### Stored items from a collection

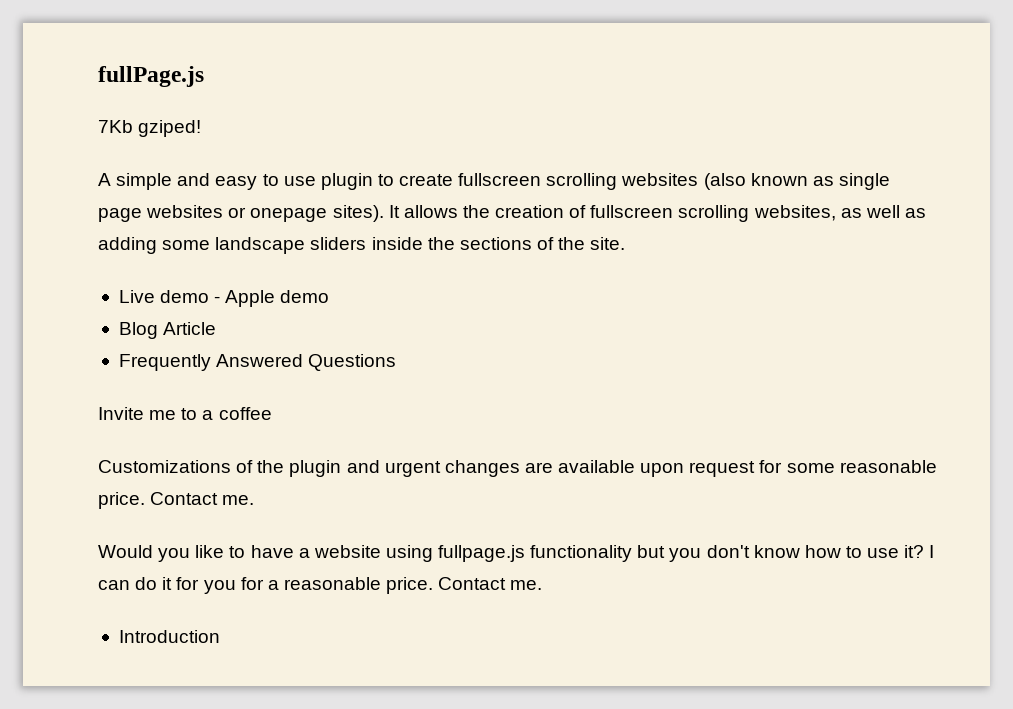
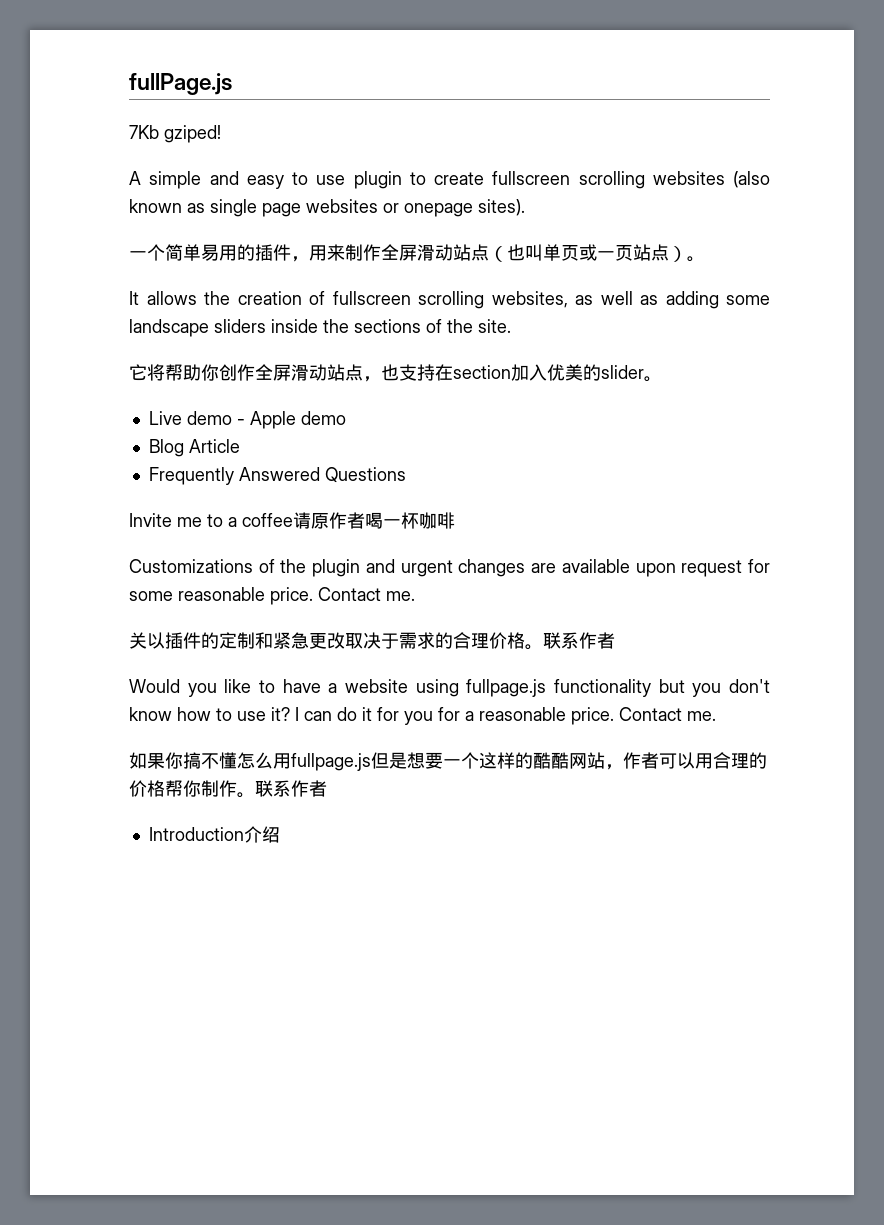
- A simple and easy to use plugin to create fullscreen scrolling websites (also known as single page websites or onepage sites). It allows the creation of fullscreen scrolling websites, as well as adding some landscape sliders inside the sections of the site.
+ A simple and easy to use plugin to create fullscreen scrolling websites (also known as single page websites or onepage sites).
+ 一个简单易用的插件，用来制作全屏滑动站点（也叫单页或一页站点）。
+ It allows the creation of fullscreen scrolling websites, as well as adding some landscape sliders inside the sections of the site.
+ 它将帮助你创作全屏滑动站点，也支持在section加入优美的slider。
- Invite me to a coffee
+ Invite me to a coffee请原作者喝一杯咖啡
+ 关以插件的定制和紧急更改取决于需求的合理价格。联系作者
+ 如果你搞不懂怎么用fullpage.js但是想要一个这样的酷酷网站，作者可以用合理的价格帮你制作。联系作者
- Introduction
+ Introduction介绍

### Your objective
From the entries above, show each line that includes the string "single".

### Solution to this exercise
- A simple and easy to use plugin to create fullscreen scrolling websites (also known as single page websites or onepage sites). It allows the creation of fullscreen scrolling websites, as well as adding some landscape sliders inside the sections of the site.
+ A simple and easy to use plugin to create fullscreen scrolling websites (also known as single page websites or onepage sites).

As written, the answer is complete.